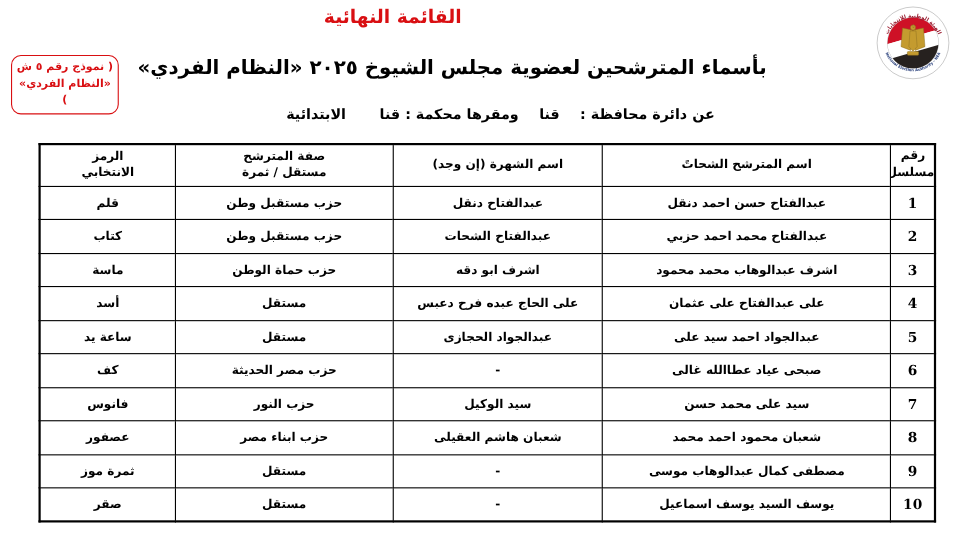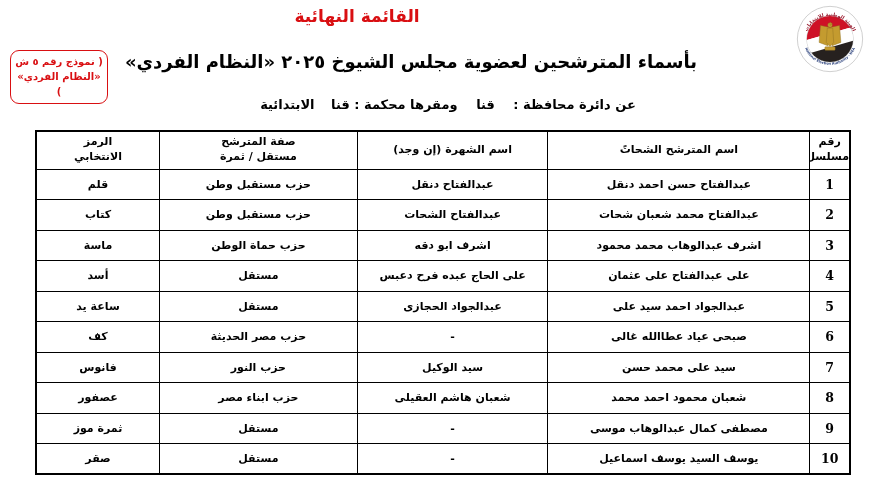--- a/index.html
+++ b/index.html
@@ -33,7 +33,7 @@
     direction:rtl;
   }
   .district-line .val { margin:0 14px; }
-  .district-line .val2 { margin-left:12px; }
+  .district-line .val2 { margin-left:26px; }
 
   .logo { position:absolute; right:20px; top:5px; width:68px; height:68px; }
 

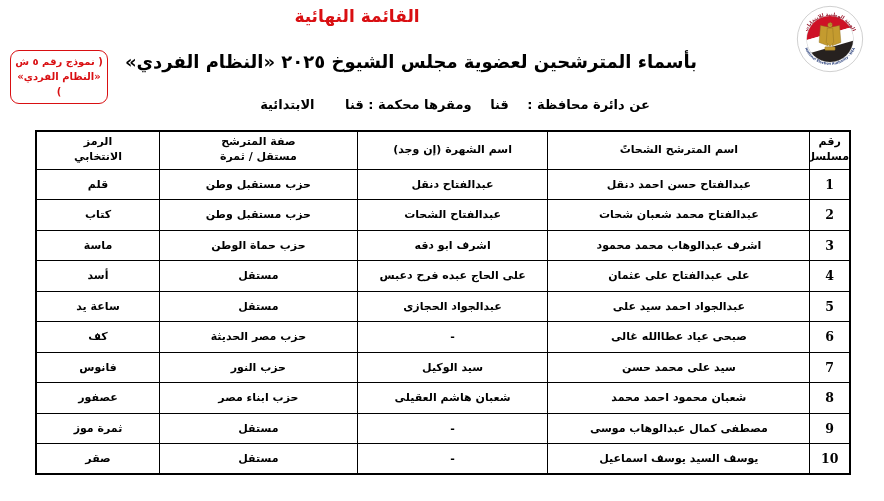--- a/index.html
+++ b/index.html
@@ -137,7 +137,7 @@
   </tr>
       <tr>
     <td class="col-serial">2</td>
-    <td class="col-name">عبدالفتاح محمد شعبان شحات</td>
+    <td class="col-name">عبدالفتاح محمد احمد حزبي</td>
     <td class="col-fame">عبدالفتاح الشحات</td>
     <td class="col-status">حزب مستقبل وطن</td>
     <td class="col-symbol">كتاب</td>

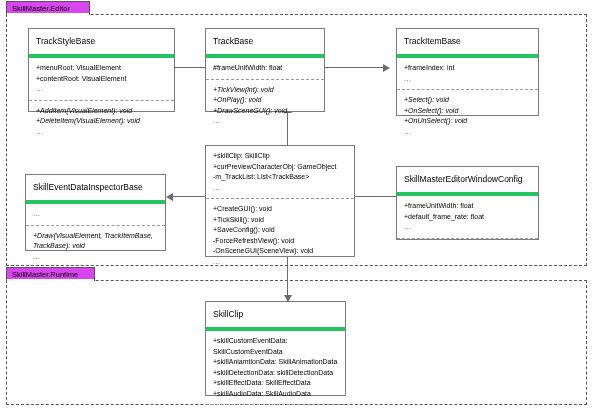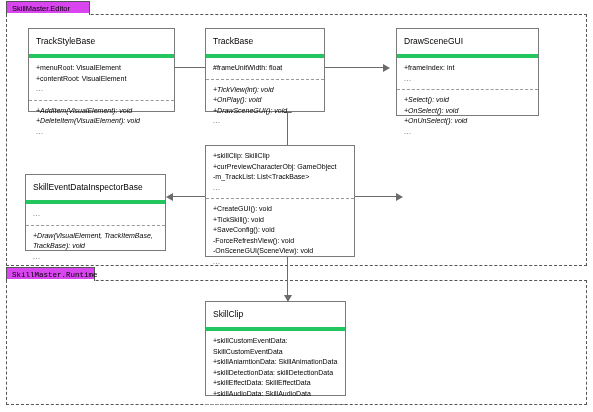--- a/index.html
+++ b/index.html
@@ -179,7 +179,7 @@
   </div>
 
   <div class="cls" style="left:396px; top:28px; width:143px; height:88px;">
-    <div class="cls-name">DrawSceneGUI</div>
+    <div class="cls-name">TrackItemBase</div>
     <div class="compartment">
       <div class="member">+frameIndex: int</div>
       <div class="ellipsis">...</div>

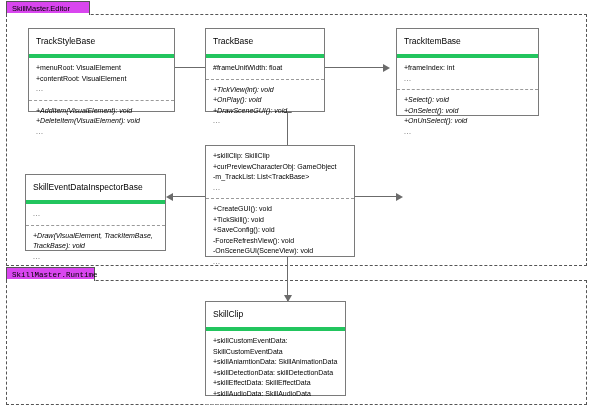--- a/index.html
+++ b/index.html
@@ -220,6 +220,15 @@
     </div>
   </div>
 
+  <div class="cls" style="left:396px; top:166px; width:143px; height:74px;">
+    <div class="cls-name">SkillMasterEditorWindowConfig</div>
+    <div class="compartment">
+      <div class="member">+frameUnitWidth: float</div>
+      <div class="member">+default_frame_rate: float</div>
+      <div class="ellipsis">...</div>
+    </div>
+    <div class="compartment dashed-top" style="height:13px;"></div>
+  </div>
 
   <div class="cls" style="left:205px; top:301px; width:141px; height:95px;">
     <div class="cls-name">SkillClip</div>

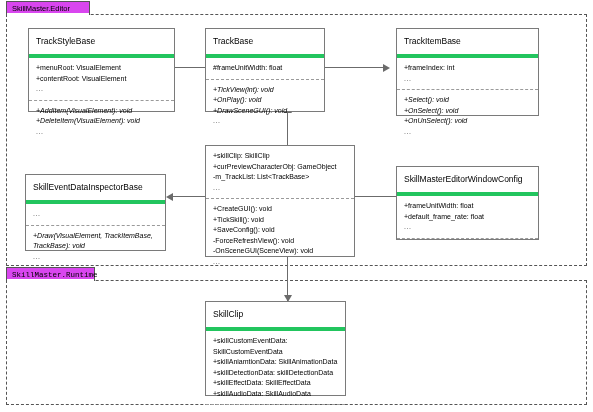--- a/index.html
+++ b/index.html
@@ -130,7 +130,7 @@
   <div class="pkg-tab-mask" style="left:7px; top:13px; width:82px;"></div>
 
   <div class="package" style="left:6px; top:280px; width:581px; height:125px;"></div>
-  <div class="pkg-tab" style="left:6px; top:267px; width:89px; height:14px;font-family:Liberation Mono, monospace;">SkillMaster.Runtime</div>
+  <div class="pkg-tab" style="left:6px; top:267px; width:89px; height:14px;">SkillMaster.Runtime</div>
   <div class="pkg-tab-mask" style="left:7px; top:279px; width:87px;"></div>
 
   <div class="conn h" style="left:175px; top:67px; width:30px;"></div>

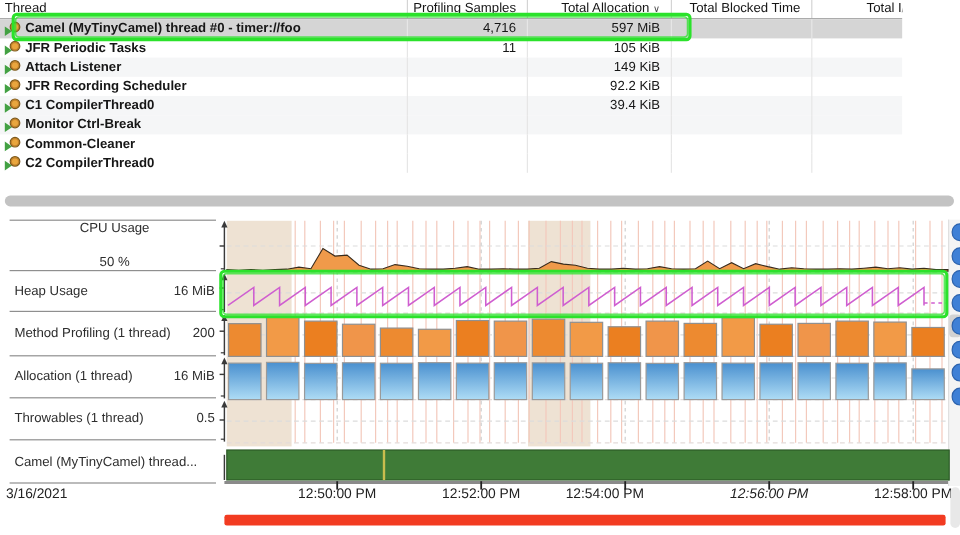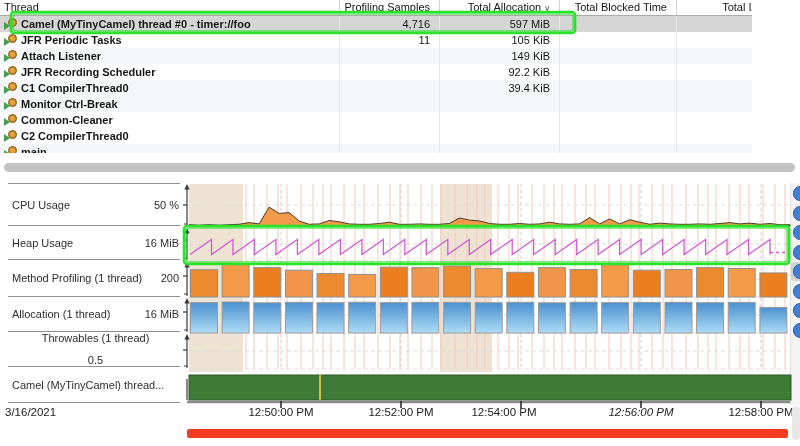--- a/index.html
+++ b/index.html
@@ -157,19 +157,6 @@
               <span class="ball"></span>
             </span>
             <span>C2 CompilerThread0</span>
-          </div>
-          <div class="cell c-num"></div>
-          <div class="cell c-num"></div>
-          <div class="cell c-num"></div>
-          <div class="cell c-num"></div>
-        </div>
-        <div class="trow r-alt">
-          <div class="cell c-name">
-            <span class="ticon">
-              <span class="tri"></span>
-              <span class="ball"></span>
-            </span>
-            <span>main</span>
           </div>
           <div class="cell c-num"></div>
           <div class="cell c-num"></div>

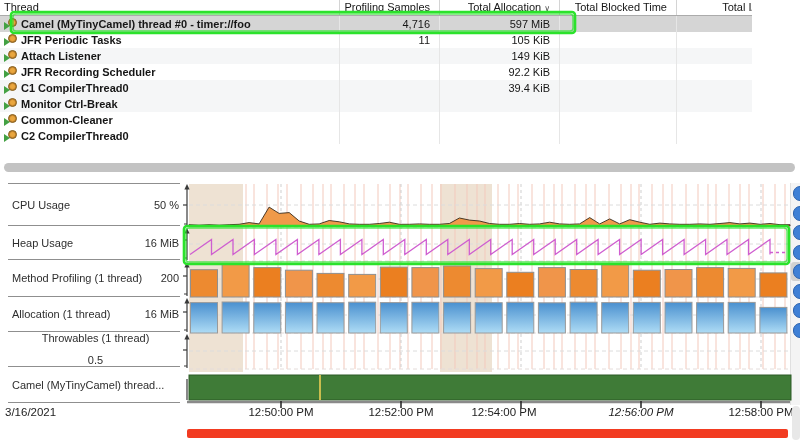--- a/index.html
+++ b/index.html
@@ -170,7 +170,7 @@
   <div class="lanes">
     <div class="topline"></div>
     <div id="lanelist">
-        <div class="lane-row" style="height: 42px;">
+        <div class="lane-row" style="height: 42px; flex-direction: column;">
           <span>CPU Usage</span>
           <span class="lval">50 %</span>
         </div>

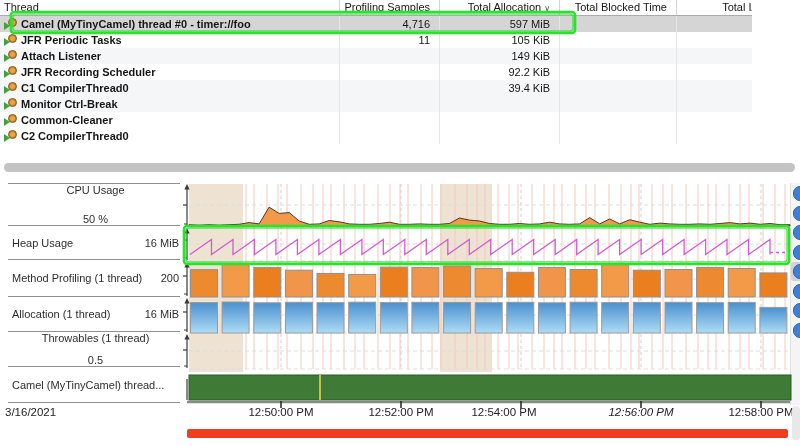--- a/index.html
+++ b/index.html
@@ -186,7 +186,7 @@
           <span>Allocation (1 thread)</span>
           <span class="lval">16 MiB</span>
         </div>
-        <div class="lane-row" style="height: 35px; flex-direction: column;">
+        <div class="lane-row" style="height: 35px;">
           <span>Throwables (1 thread)</span>
           <span class="lval">0.5</span>
         </div>

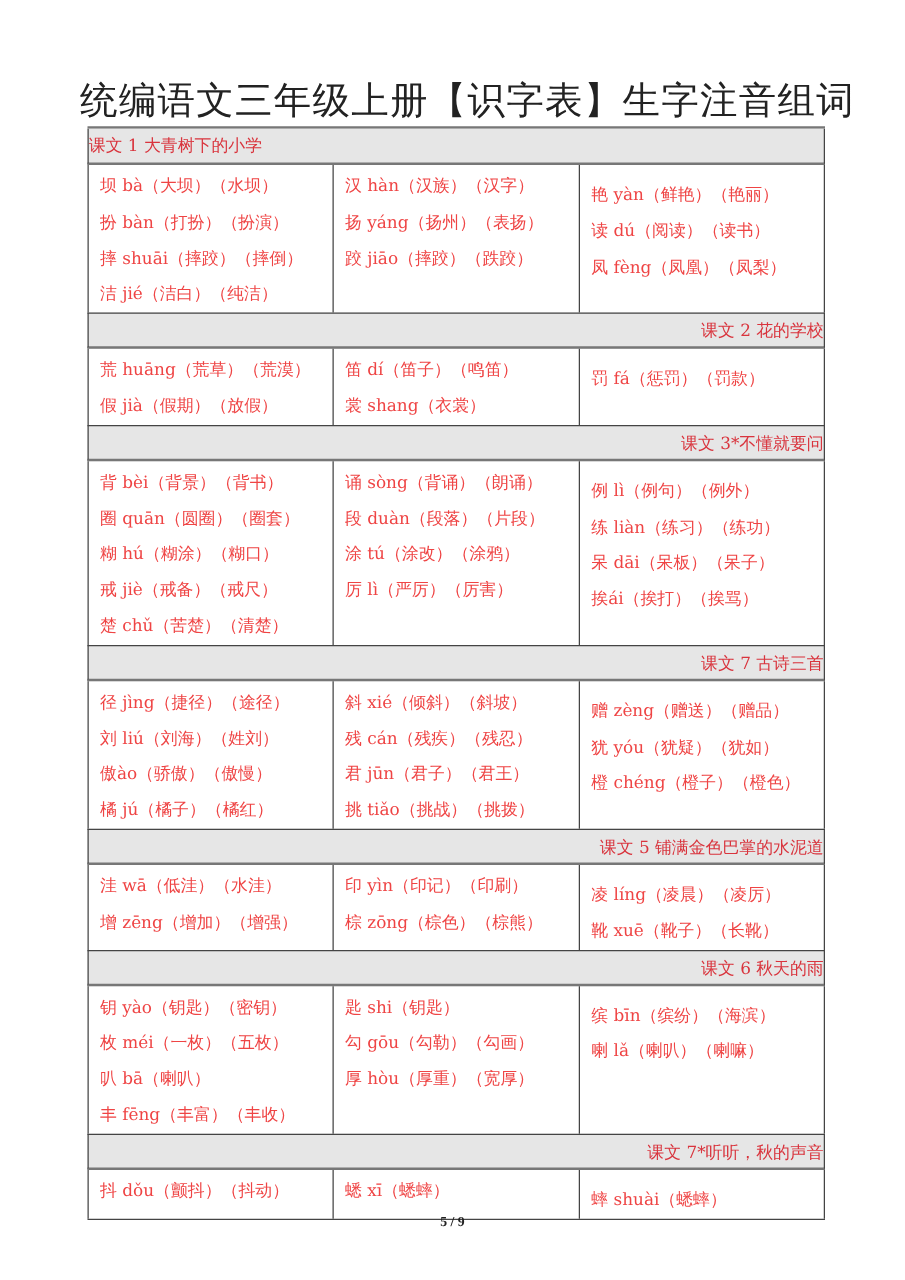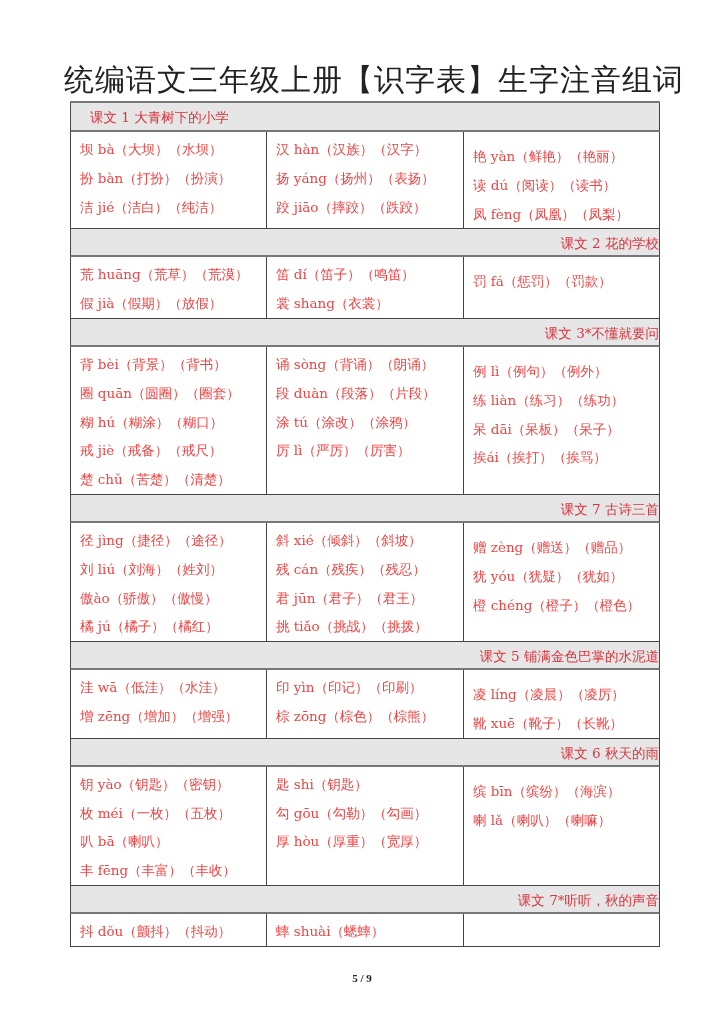--- a/index.html
+++ b/index.html
@@ -10,7 +10,7 @@
            font-family:"DejaVu Serif", serif; }
   .table { position:absolute; left:70px; top:101px; width:590px;
            border-top:2px solid #777; border-bottom:1px solid #444; }
-  .section-header { background:#e6e6e6; height:29px; line-height:29px; padding-left:19px;
+  .section-header { background:#e6e6e6; height:29px; line-height:29px; padding-left:0;
            color:#d9343d; font-size:13.5px; border-left:1px solid #444; border-right:1px solid #444;
            border-bottom:2px solid #777; box-sizing:border-box; }
   .section-body { display:flex; border-left:1px solid #444; border-right:1px solid #444; }

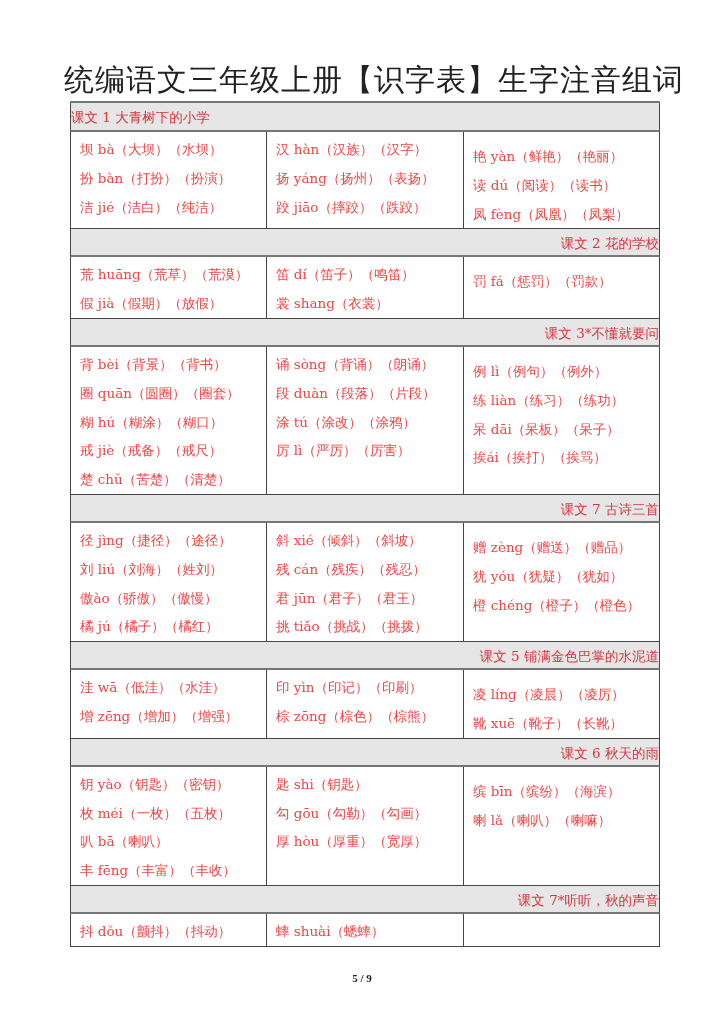--- a/index.html
+++ b/index.html
@@ -35,6 +35,7 @@
     <div class="col">
       <div class="entry">坝 bà（大坝）（水坝）</div>
       <div class="entry">扮 bàn（打扮）（扮演）</div>
+      <div class="entry">摔 shuāi（摔跤）（摔倒）</div>
       <div class="entry">洁 jié（洁白）（纯洁）</div>
     </div>
     <div class="col">

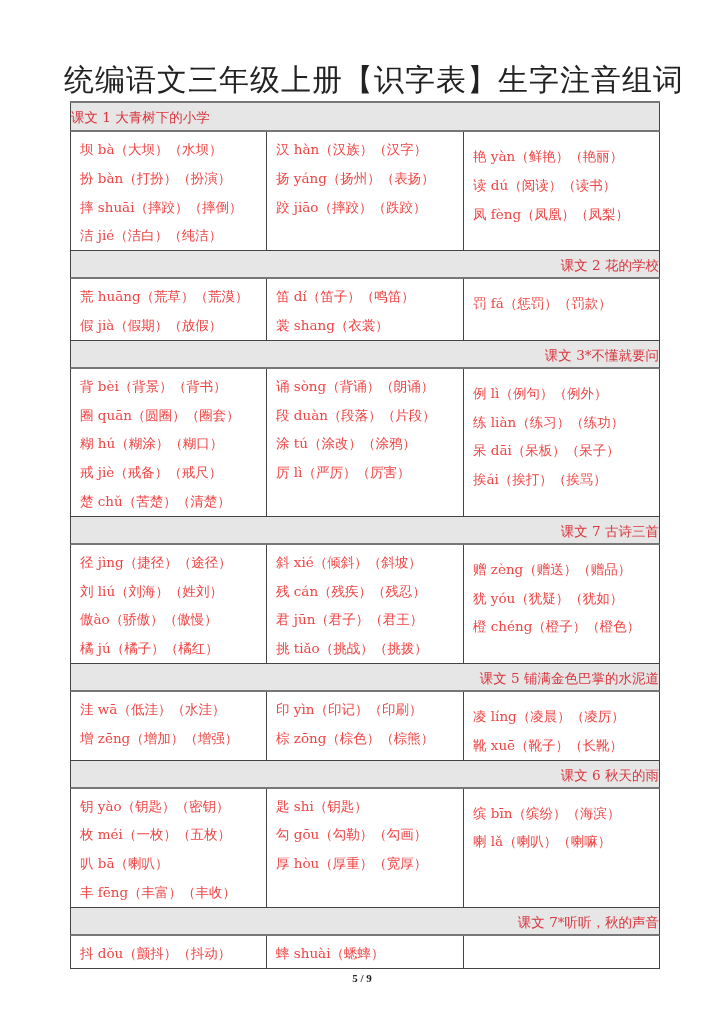--- a/index.html
+++ b/index.html
@@ -150,6 +150,9 @@
       <div class="entry">抖 dǒu（颤抖）（抖动）</div>
     </div>
     <div class="col">
+      <div class="entry">蟋 xī（蟋蟀）</div>
+    </div>
+    <div class="col">
       <div class="entry">蟀 shuài（蟋蟀）</div>
     </div>
   </div>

┄┄┄┄┄┄┄┄┄┄

(Problem details): Across the entries above, find the lines with the string "column" and copy them.

(Response area):
+        <div class="lane-row" style="height: 42px; flex-direction: column;">
-        <div class="lane-row" style="height: 35px; flex-direction: column;">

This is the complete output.